Records provided:
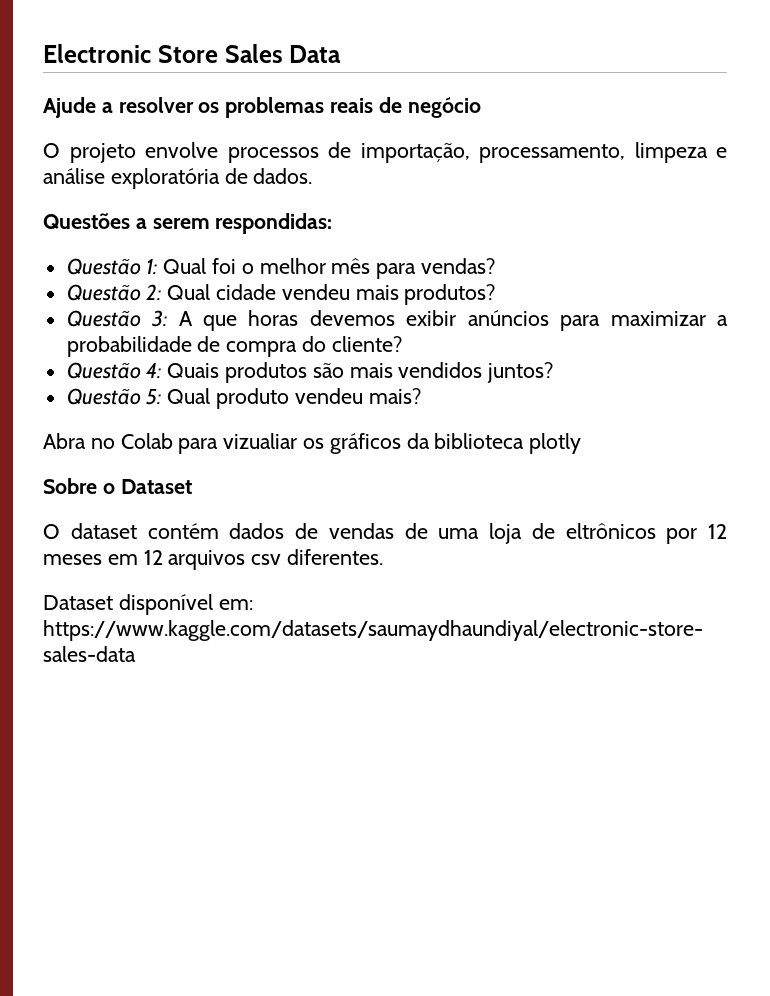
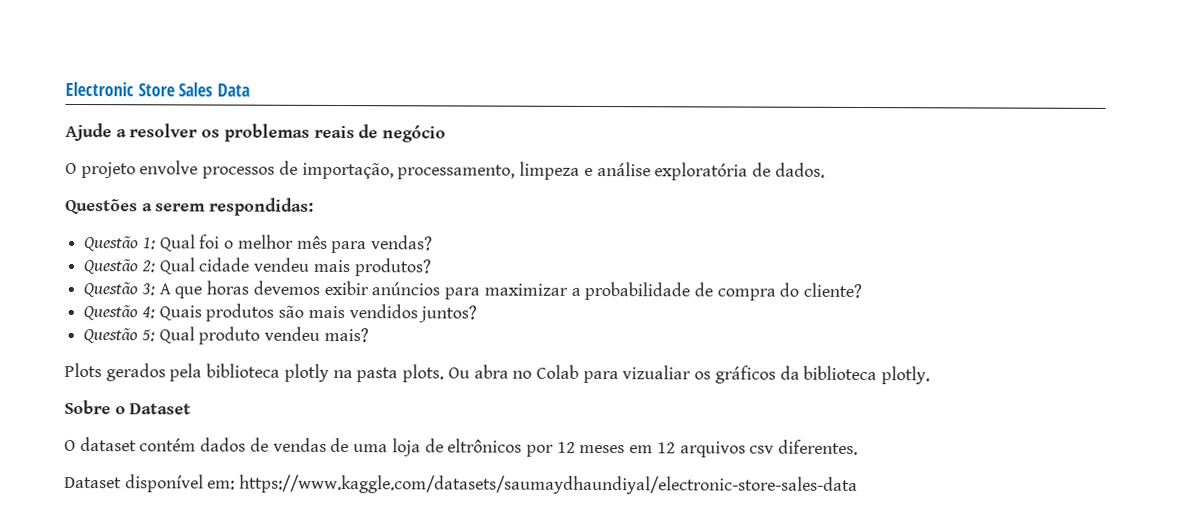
- Abra no Colab para vizualiar os gráficos da biblioteca plotly
+ Plots gerados pela biblioteca plotly na pasta plots. Ou abra no Colab para vizualiar os gráficos da biblioteca plotly.

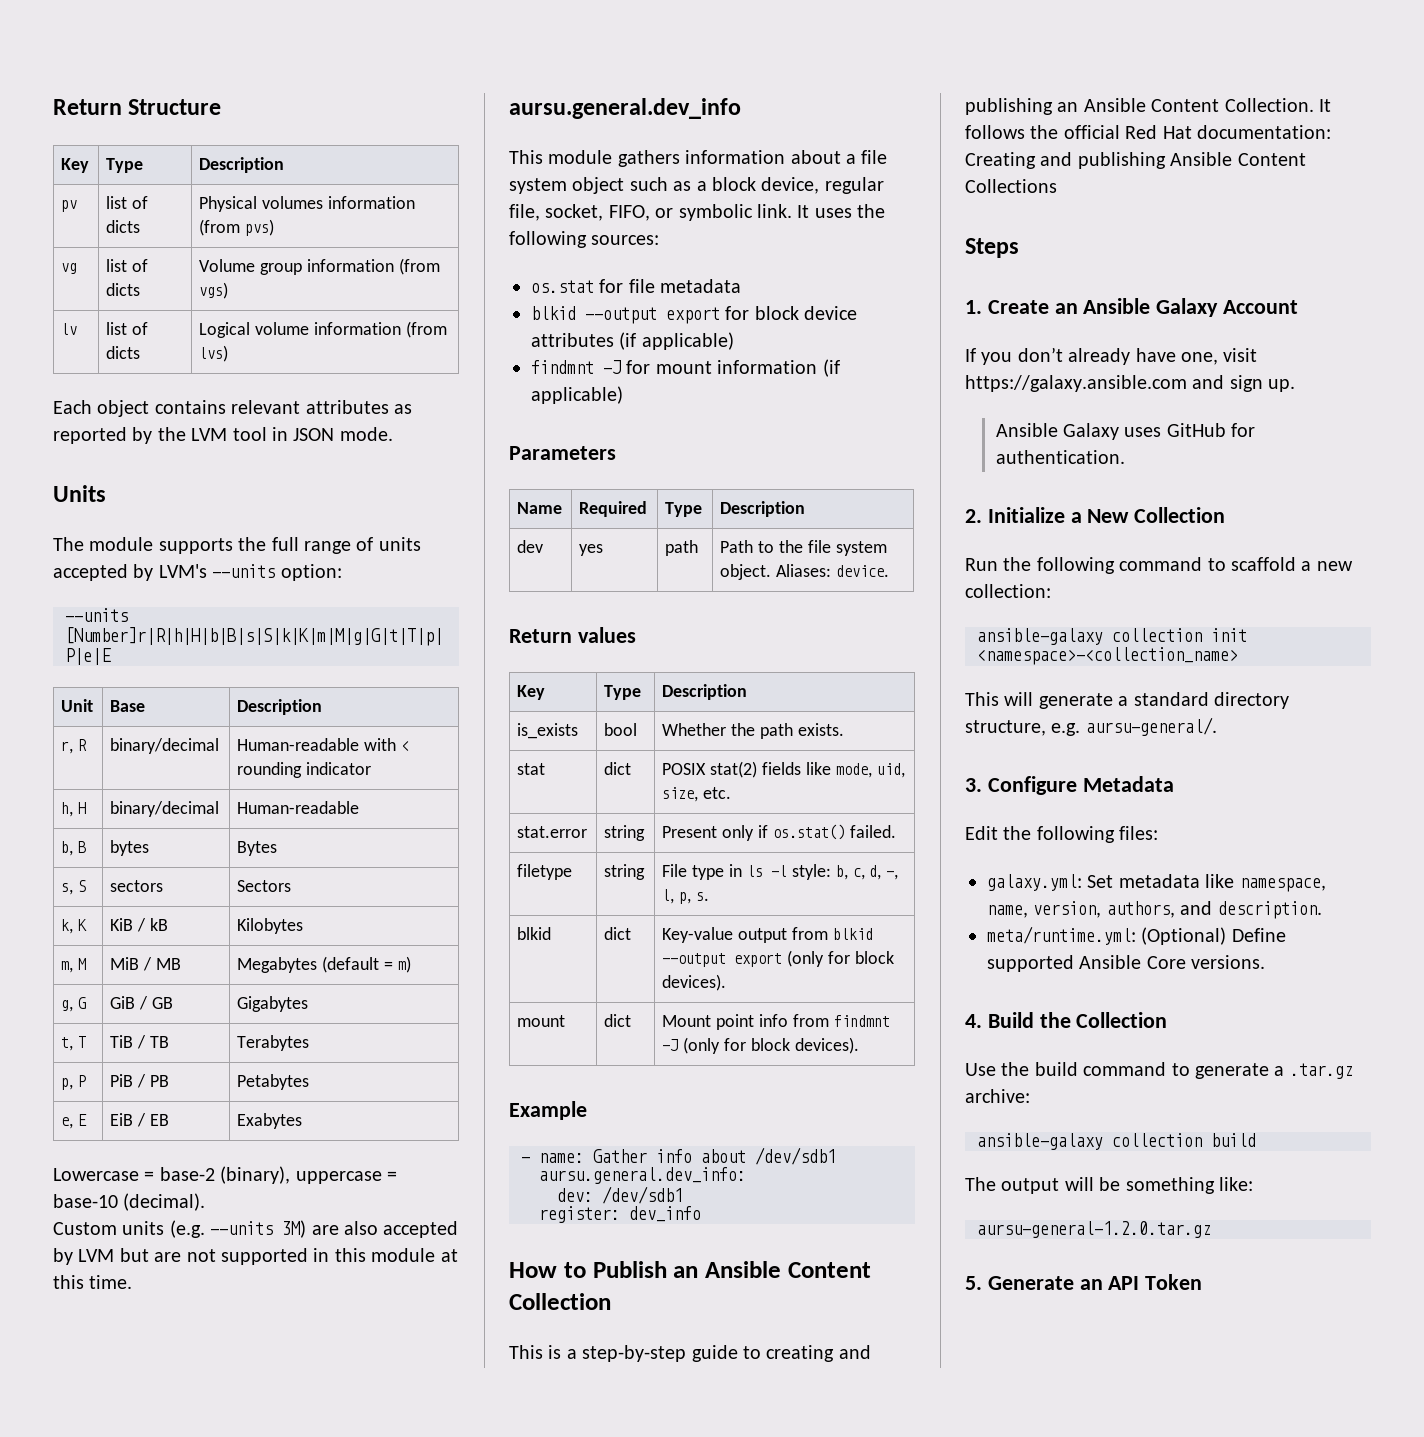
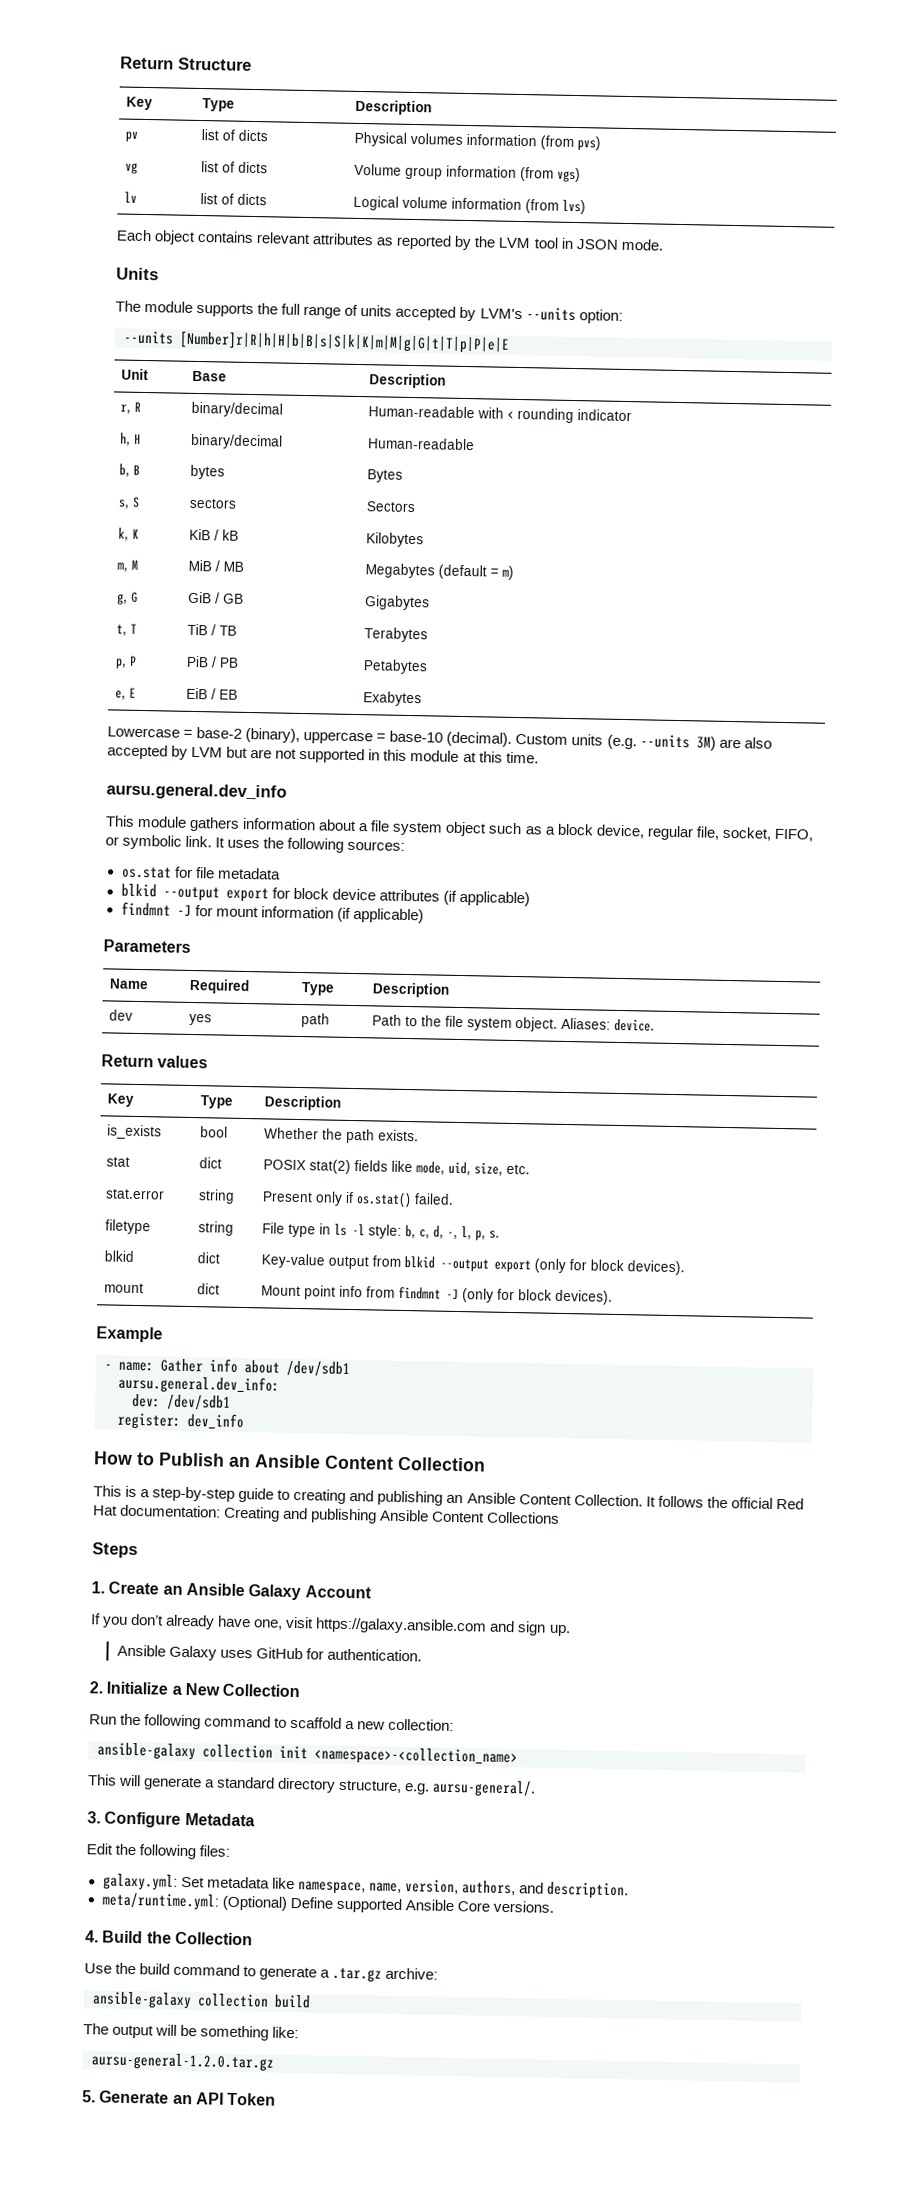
- Lowercase = base-2 (binary), uppercase = base-10 (decimal).
- Custom units (e.g. --units 3M) are also accepted by LVM but are not supported in this module at this time.
+ Lowercase = base-2 (binary), uppercase = base-10 (decimal). Custom units (e.g. --units 3M) are also accepted by LVM but are not supported in this module at this time.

Task details:
The lines wanted are those from the one with "- Lowercase = base-2" through the last line of the records, repeated exactly and with both ends included.

Exercise response:
- Lowercase = base-2 (binary), uppercase = base-10 (decimal).
- Custom units (e.g. --units 3M) are also accepted by LVM but are not supported in this module at this time.
+ Lowercase = base-2 (binary), uppercase = base-10 (decimal). Custom units (e.g. --units 3M) are also accepted by LVM but are not supported in this module at this time.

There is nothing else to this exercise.